La atenta lectura de varios fenómenos contemporáneos, artísticos o no, lleva al autor a pintar un cuadro bien sombrío de la actual situación cultural: esta, en sus palabras, parece constituir una especie de ring capitalista en el que se han desmantelado no sólo la escala de valores, sino también la idea misma de valor y el límite entre lo real y lo ficcional, para alimentar un uso cínico y comercial de, entre otras cosas, la provocación, el humor y el sexo (tratados respectivamente en “Algunos apuntes sobre Arte, apropiaciones y nomenclaturas afines”, “Humor no registrado” y “El ‘problema’ del desnudo”), bajo el gran dominio del mercado (cuyas reglas son detalladas, incluyendo una divertida digresión sobre la relación entre el tamaño de ciertas obras y su éxito comercial, en “Mercado versus Arte: una cuestión de peso”). Ahora bien, Larroca, en más de una ocasión, parece pronunciar la oración fúnebre del arte (y de mucho más), que sobreviviría rendido al chantaje de un sistema que permite todo porque necesita que todo se venda (en este sentido, es una versión amargamente aggiornada del posmodernismo). Por lo tanto, se podría pensar, apresuradamente, que el autor es uno de aquellos “intelectuales melancólicos” retratados por Jordi Gracia en un panfleto bastante reciente; sin embargo, la lucidez de las argumentaciones y los cuantiosos aciertos evitan que sus críticas se resuelvan en simples miradas nostálgicas hacia el pasado (que tampoco queda exento de reproches: ver, por ejemplo, el feroz ataque al mayo del 68 en, otra vez, “Arte, compromiso y poder”). Cabe mencionar un artículo que alivia el tono general gracias a cierta dosis de humor, ya parte de un terreno más creativo que especulativo: “Algunos comentarios sobre la exposición Bordes”, que, entre reflexiones sobre una de sus más destacadas muestras como artista, incluye una página dedicada al cambalache surreal que el viajero de los ómnibus capitalinos experimenta al subir a esos medios de transporte y a una sabrosa lista al estilo de Borges, ambas jugadas sobre la acumulación caótica (procedimiento que Larroca ha empleado también en su producción plástica).
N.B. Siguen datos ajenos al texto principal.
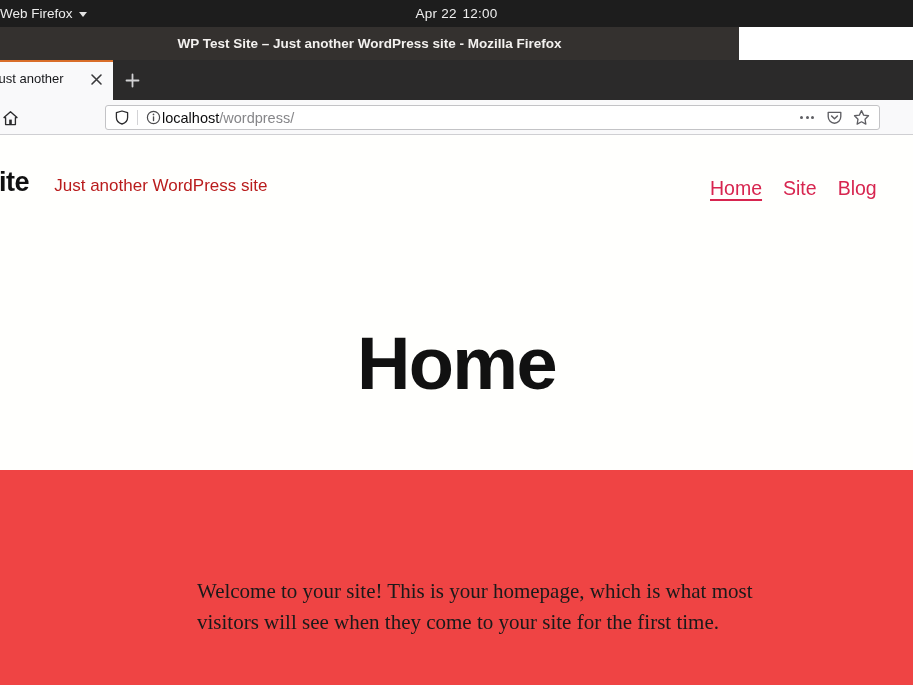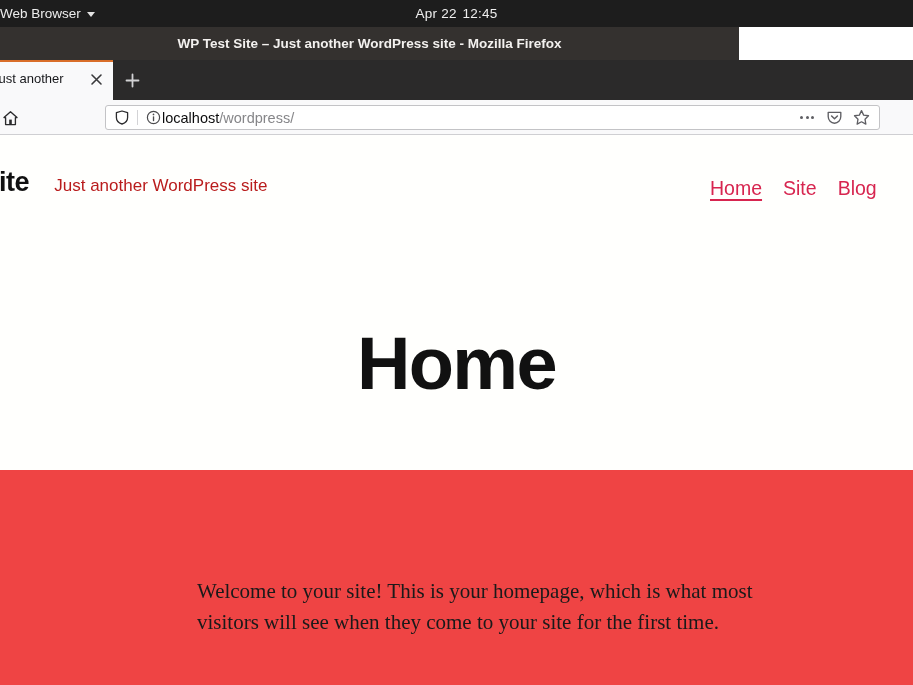"Web Browser" span.os-panel-app-label { text: Browser -> Firefox }
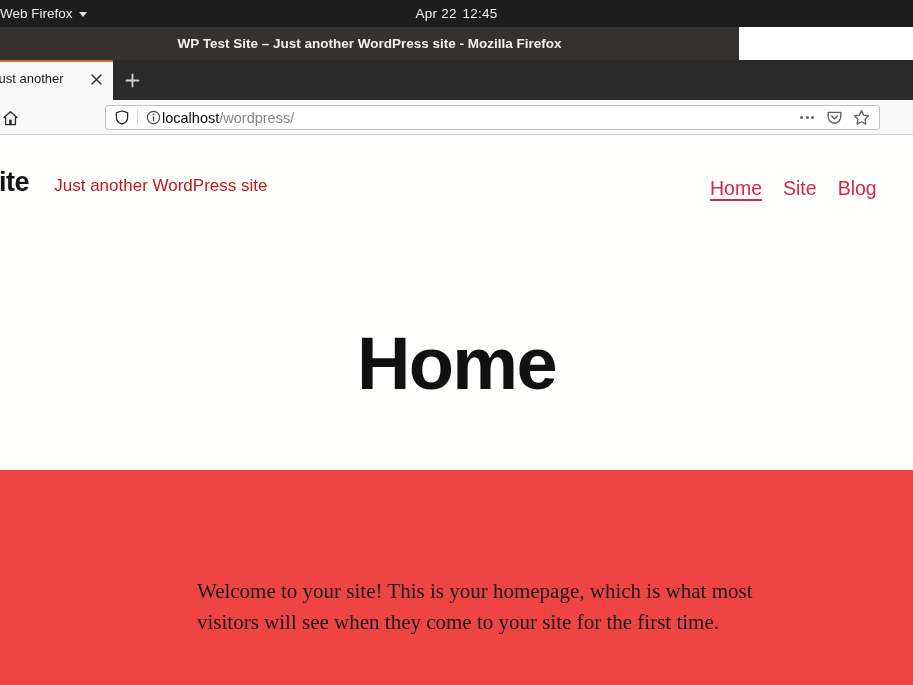"12:45" span { text: 12:45 -> 12:00 }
Por supuesto, no coincido con algunas de las tesis sostenidas en el libro, y con otras sí, pero eso atañe a diferentes lecturas y posturas frente a fenómenos concretos. Dirimirlas aquí sería imposible y casi seguramente inútil, aunque se puede destacar que un par de textos resultan un poco lacónicos con respecto a su objeto de investigación (por ejemplo, “Acerca de las deposiciones (no cualquier deposición). Merde d'artiste”, que no llega a entrar en el detalle de la tan fructífera relación entre excrementos y arte), mientras que otros resultan logradísimos (por ejemplo, “Manuel Espínola Gómez y el polifocalismo”, sobre un artista-mentor al que Larroca cita con extrema frecuencia, y sobre el que ya había escrito felizmente un libro en 2007, La suspensión del tiempo). Lo cierto es que a la bibliografía artística uruguaya se le agrega, con Bisagras y simulacros, un ítem extremadamente fértil, acomodable en aquella noble línea que Roland Barthes inauguró en 1957 con sus Mitologías: diseccionar quirúrgicamente lo cotidiano capitalista por medio de sus artefactos culturales, en pos de su desmitificación.

Bisagras y simulacros

Ensayos escogidos 1997-2015, de Óscar Larroca. Montevideo, Estuario, 2016. 230 páginas.